Commentary from a long term NetWorker consultant and Backup Theorist

  • This blog has moved!

    This blog has now moved to nsrd.info/blog. Please jump across to the new site for the latest articles (and all old archived articles).
  •  


     


     

  • Enterprise Systems Backup and Recovery

    If you find this blog interesting, and either have an interest in or work in data protection/backup and recovery environments, you should check out my book, Enterprise Systems Backup and Recovery: A Corporate Insurance Policy. Designed for system administrators and managers alike, it focuses on features, policies, procedures and the human element to ensuring that your company has a suitable and working backup system rather than just a bunch of copies made by unrelated software, hardware and processes.
  • This blog has moved!

    This blog has now moved to nsrd.info/blog.

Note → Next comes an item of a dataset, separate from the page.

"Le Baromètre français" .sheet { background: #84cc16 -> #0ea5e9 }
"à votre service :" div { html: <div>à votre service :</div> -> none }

Please jump across to the new site for the latest articles (and all old archived articles).
  •  


     


     

  • Twitter

    Error: Twitter did not respond. Please wait a few minutes and refresh this page.

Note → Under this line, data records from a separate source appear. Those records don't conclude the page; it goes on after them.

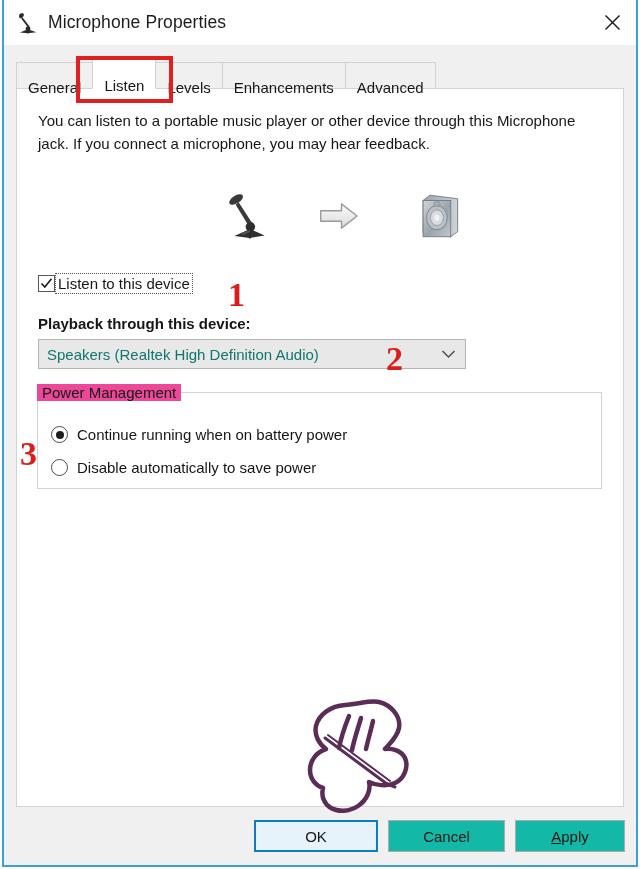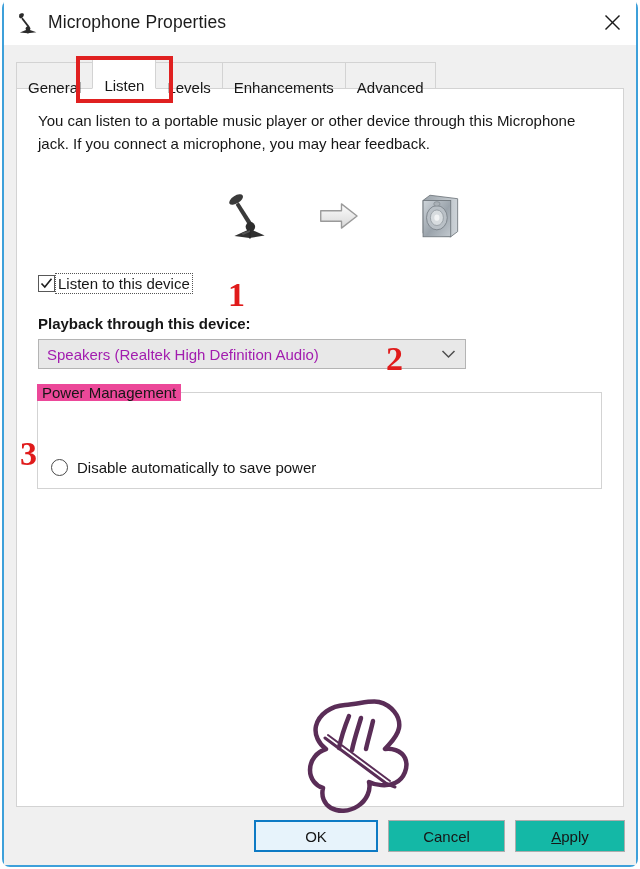"Microphone Properties" #window { border-radius: 8px -> none }
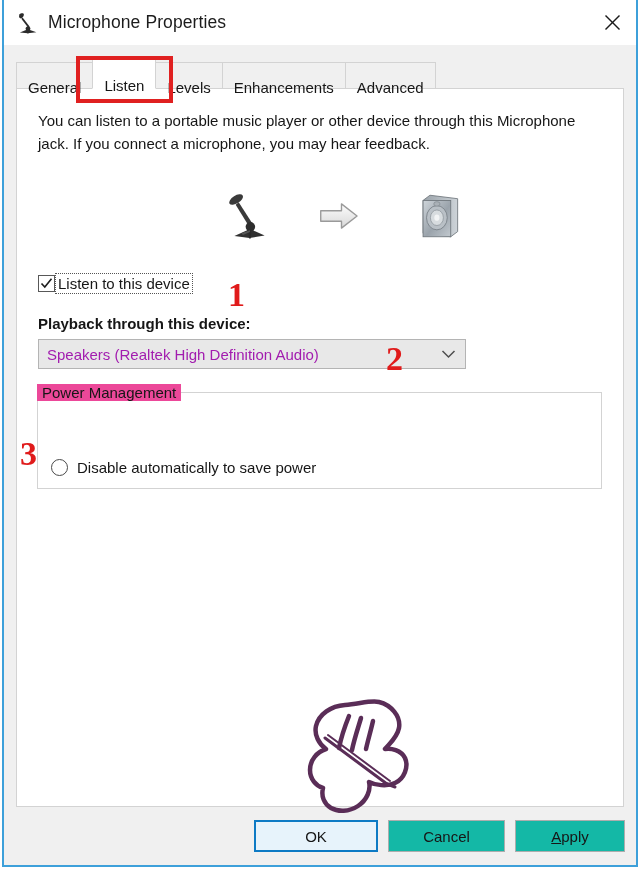"Speakers (Realtek High Definition Audio)" #playback-combo-text { color: #a21caf -> #0f766e }
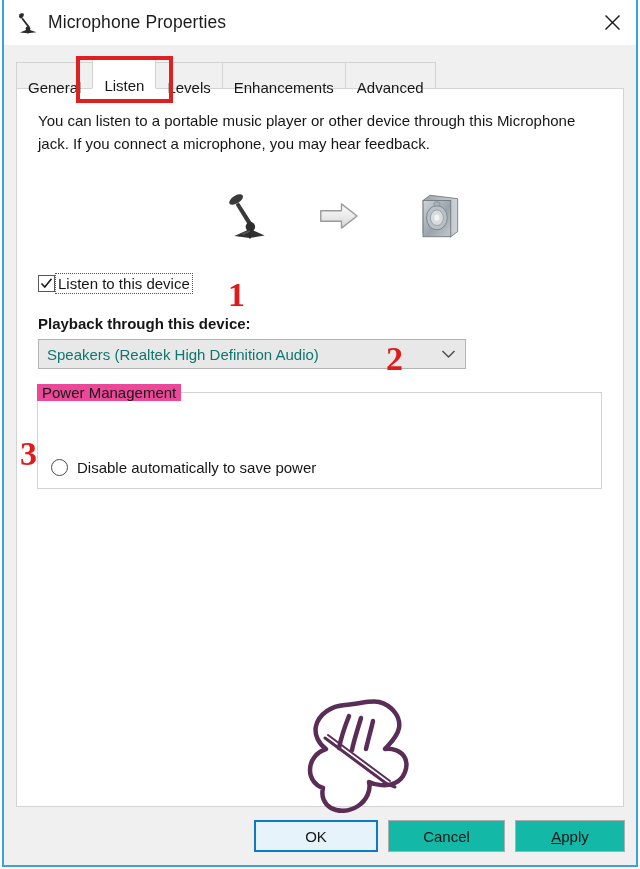"Continue running when on battery" div.radio-row { html: none -> <div> <div> <div></div> </div> <div>Continue running when on battery power</div> </div> }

How important is it to clone?

Posted by Preston on 2009-01-29

This isn’t a topic that’s restricted just to NetWorker. It really does apply to any backup product that you’re using, regardless of the terminology involved. (E.g., for NetBackup, we’re talking duplication).

When talking to a broad audience I don’t like to make broad generalisations, but in the case of cloning, I will, and it’s this:

If your production systems backups aren’t being cloned, your backup system isn’t working.

Yes, that’s a very broad generalisation, and I tend to hear a lot of reasons why backups can’t be cloned/duplicated – time factors, cost factors, even assertions that it isn’t necessary. There may even be instances where this actually is correct – but thus far, I’ve not been convinced by anyone who isn’t cloning their production systems backups that they don’t need to.

I always think of backups as insurance – it’s literally what they are. In fact, my book is titled on that premise. So, on that basis, if you’re not cloning, it’s like taking out an insurance policy from a company that in turn doesn’t have an underwriter – i.e., they can’t guarantee being able to deliver on the insurance if you need to make a claim.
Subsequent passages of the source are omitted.